[Problem to solve]
Below are some entries. Repeat exactly the lines from the one with "- Gatsby Bootstrap Netlify Starter" through the one with "starter bootstrap netlify.", and only those.

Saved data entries
-------------------------

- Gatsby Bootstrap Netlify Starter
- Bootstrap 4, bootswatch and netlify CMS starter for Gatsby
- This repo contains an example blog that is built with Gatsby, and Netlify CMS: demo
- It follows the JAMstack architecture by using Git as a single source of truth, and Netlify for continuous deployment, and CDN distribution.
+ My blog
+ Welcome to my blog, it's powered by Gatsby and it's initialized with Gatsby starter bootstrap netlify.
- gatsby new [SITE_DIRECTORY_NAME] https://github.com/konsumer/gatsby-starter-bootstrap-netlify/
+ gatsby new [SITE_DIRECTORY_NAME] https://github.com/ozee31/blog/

-------------------------

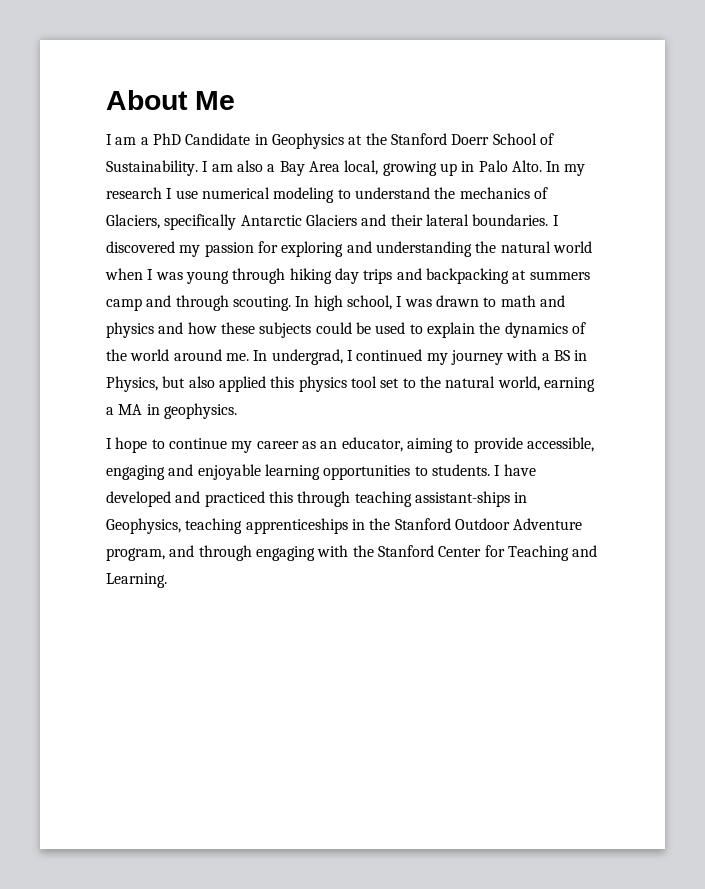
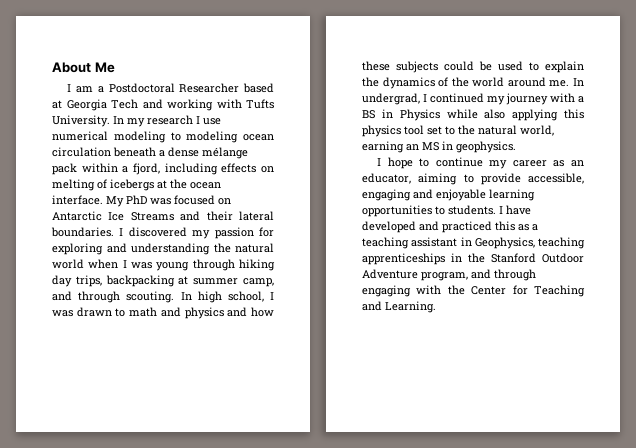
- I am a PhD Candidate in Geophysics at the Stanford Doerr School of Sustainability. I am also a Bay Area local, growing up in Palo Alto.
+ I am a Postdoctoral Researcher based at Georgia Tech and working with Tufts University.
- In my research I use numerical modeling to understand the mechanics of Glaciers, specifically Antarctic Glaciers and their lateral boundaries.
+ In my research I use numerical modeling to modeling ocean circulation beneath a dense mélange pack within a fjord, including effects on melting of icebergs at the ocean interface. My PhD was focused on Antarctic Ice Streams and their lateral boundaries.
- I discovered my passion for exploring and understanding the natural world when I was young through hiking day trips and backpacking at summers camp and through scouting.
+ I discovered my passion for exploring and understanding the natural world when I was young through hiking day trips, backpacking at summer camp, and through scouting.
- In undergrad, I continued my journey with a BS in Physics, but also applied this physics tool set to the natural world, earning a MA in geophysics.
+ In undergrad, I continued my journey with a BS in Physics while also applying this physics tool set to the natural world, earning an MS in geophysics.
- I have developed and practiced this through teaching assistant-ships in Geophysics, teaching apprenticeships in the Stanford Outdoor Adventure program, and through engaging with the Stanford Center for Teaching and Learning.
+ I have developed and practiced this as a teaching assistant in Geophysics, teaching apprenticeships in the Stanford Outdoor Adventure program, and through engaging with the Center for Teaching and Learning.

-------------------------

[Written solution]
- Gatsby Bootstrap Netlify Starter
- Bootstrap 4, bootswatch and netlify CMS starter for Gatsby
- This repo contains an example blog that is built with Gatsby, and Netlify CMS: demo
- It follows the JAMstack architecture by using Git as a single source of truth, and Netlify for continuous deployment, and CDN distribution.
+ My blog
+ Welcome to my blog, it's powered by Gatsby and it's initialized with Gatsby starter bootstrap netlify.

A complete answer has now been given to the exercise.